On October 8, 2005, Cascade announced the $14.5 million sale of KWBT to Griffin Communications, the Oklahoma City–based owner of local CBS affiliate KOTV (channel 6). Griffin immediately assumed operational control under a joint sales agreement. Griffin consolidated KQCW with KOTV's burgeoning operation, which was rapidly outgrowing its downtown Tulsa studios; Griffin rented office space in the city's historic Pierce Block for the KOTV sales department.

The WB and UPN announced their intention to merge into The CW on January 24, 2006. KWBT was announced as the CW affiliate for the market in April and changed its call sign to KQCW; the UPN affiliate, KTFO, signed with rival MyNetworkTV.

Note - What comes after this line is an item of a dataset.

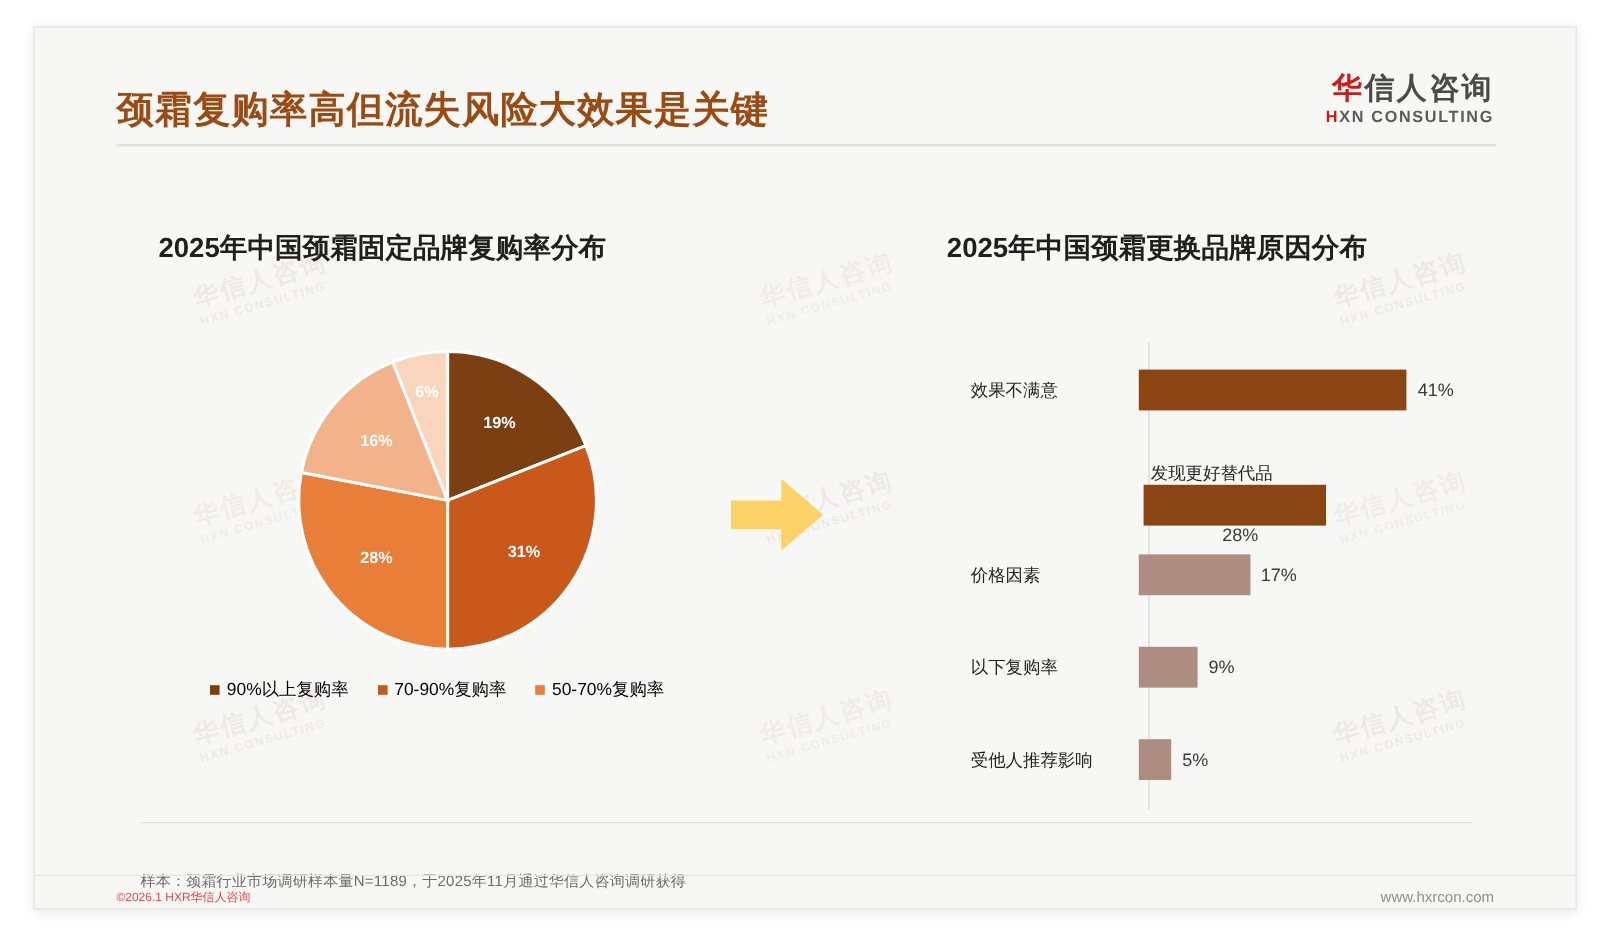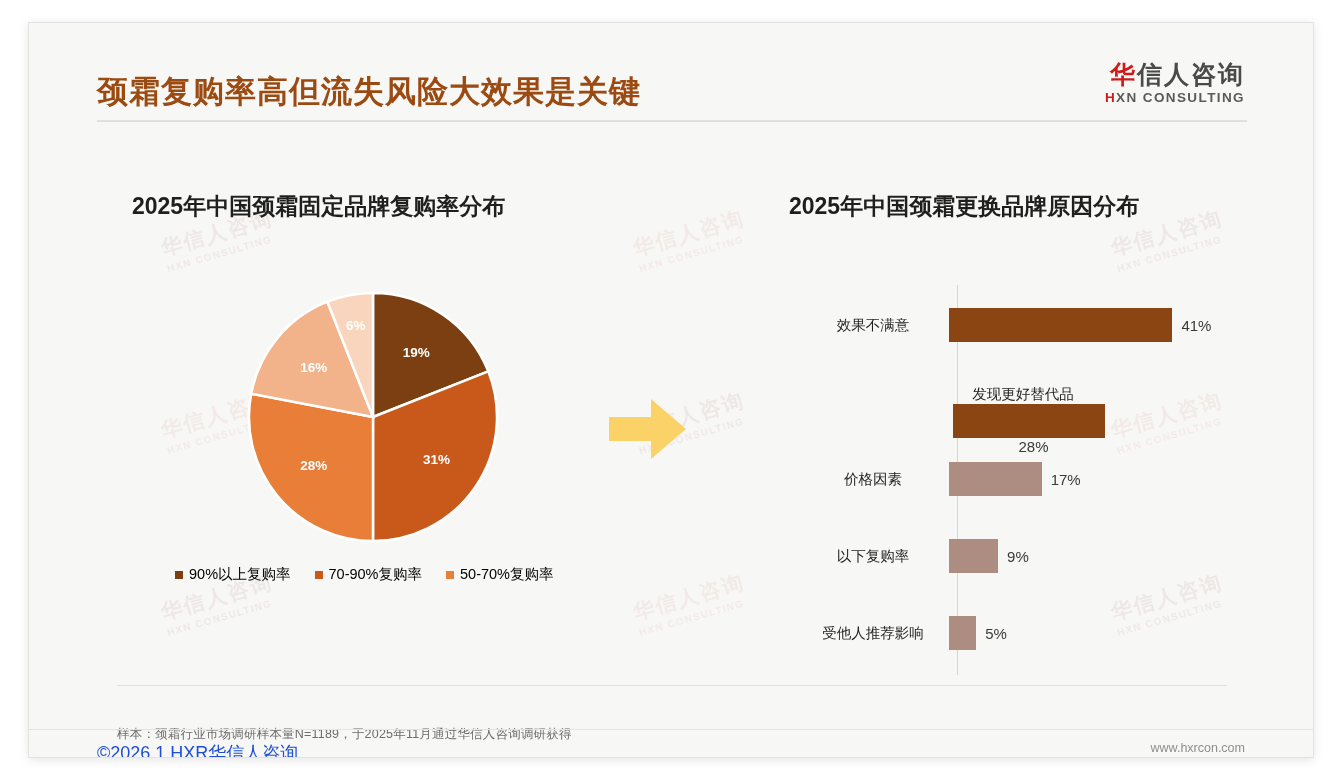"效果不满意" .bar-cat { text-align: center -> left }
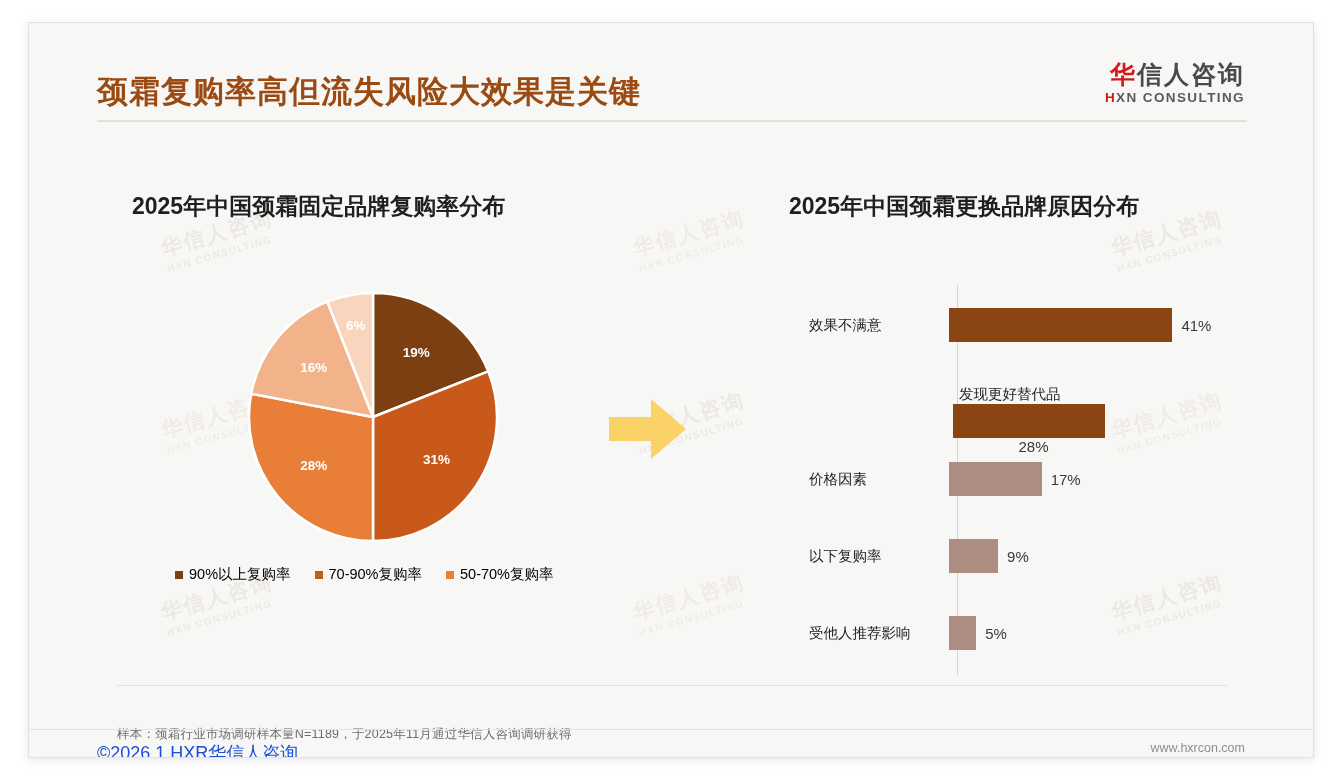"©2026.1 HXR华信人咨询" #copyright { color: #1d4ed8 -> #ef4444; font-size: 18px -> 10px }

In January 2006, KWBT signed a contract with the Tulsa Talons, an arena football team in the second-tier AF2 league, whose games had aired the year before on KWHB (channel 47). Talons co-owner Henry Primeaux cited KWHB's telecasts of the sixteen games played during the 2005 regular season as a partial cause of a 14 percent year-to-year increase in ticket sales that year. Following the move to KWBT, ratings for Talons home games declined sharply; the team's four early-season road games of the 2006 season producing higher viewership compared to the remainder of the schedule, while the home telecasts barely managed to register a ratings point. Midway through the season, the Talons dropped the remaining home telecasts from the lineup.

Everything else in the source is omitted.